Lincoln’s Bishop is an engaging story containing a good bit of information few Americans are familiar with. To the author’s credit, he doesn’t claim Bishop Whipple’s actions led Lincoln to review the cases of the 303 Indians sentenced to hang; indeed, Niebuhr states that we will never know even to what extent Lincoln and Whipple discussed that particular situation during their meeting. David Herbert Donald, in Lincoln (Simon & Schuster, 1995, pg. 394), says the president had been “greatly influenced by Bishop Whipple and (Indian Commissioner William P.) Dole.” An article about the uprising, “Lincoln’s Choice,” by Scott W. Berg, in the Winter 2014 edition of MHQ: The Quarterly Journal of Military History—one of Armchair General‘s partner publications—only mentions Whipple in passing and points out that the Articles of War required the chief executive to “review all death penalties decided in the field” by military authorities.
Niebuhr’s book tells the story of one man, a bishop in a time of crisis and tragedy, who stood by his convictions and upheld his mother’s teachings to “take the side of the injured and oppressed,” in contradiction to popular opinion.
The book is fairly short and an easy read, but Niebuhr does a commendable job of explaining the situation in Minnesota before, during and after what has usually been called the Sioux Uprising, and he does so without noticeable prejudice toward one side or the other; each side had its villains, its heroes and heroines, its acts of courage and acts of atrocity.
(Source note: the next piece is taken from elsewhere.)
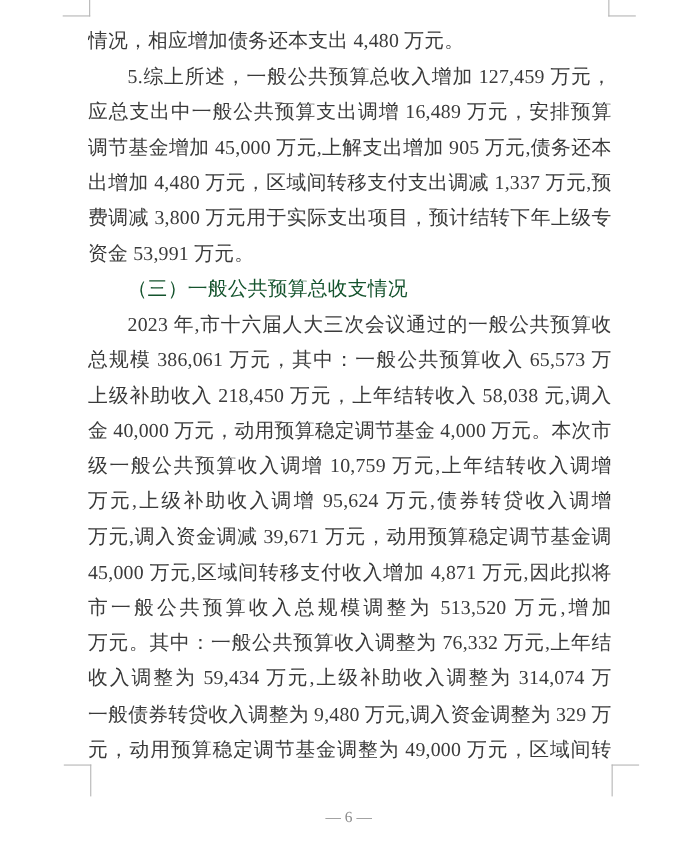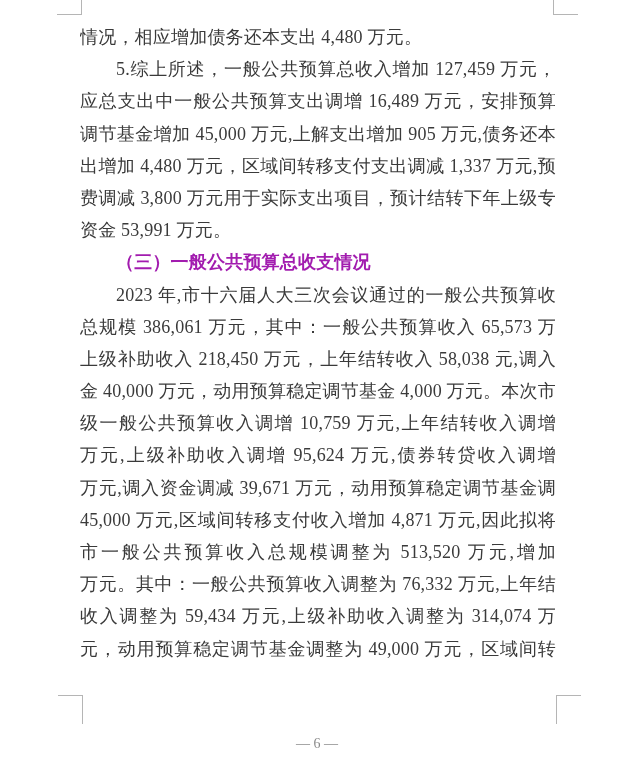"（三）一般公共预算总收支情况" .line.heading { color: #a21caf -> #14532d; font-weight: bold -> normal }
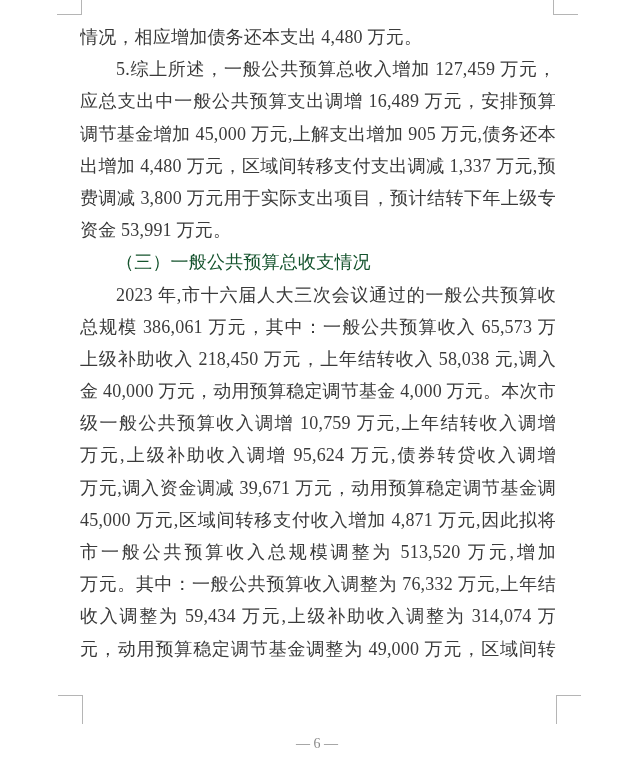"一般债券转贷收入调整为 9,480 万元,调入资金调整为 329 万" div.line { html: none -> <div>一般债券转贷收入调整为 9,480 万元,调入资金调整为 329 万</div> }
A map showing battles and raids of the Dakota War / Sioux War, or at least one of frontier Minnesota would have been beneficial, and the paucity of photos or other images in the book is regrettable. Regardless, I recommend Lincoln’s Bishop highly for those who would like to know more about this ugly, tragic event in America’s history. For those who wish to call Lincoln a racist and murderer for approving 38 of 303 convictions, reading this book will give them a more complete picture of the atmosphere in which his decisions were made.
Gerald D. Swick, web editor for ArmchairGeneral.com and HistoryNet.com, has spent many years studying Lincoln and his in-laws, the Todds of Lexington, Kentucky. Gerald previously reviewed Backstage at the Lincoln Assassination for ArmchairGeneral.com. He and Donna D. McCreary are the researchers who solved the 70-year mystery of why the Lincolns’ eldest son, Robert, is not buried with the rest of the family.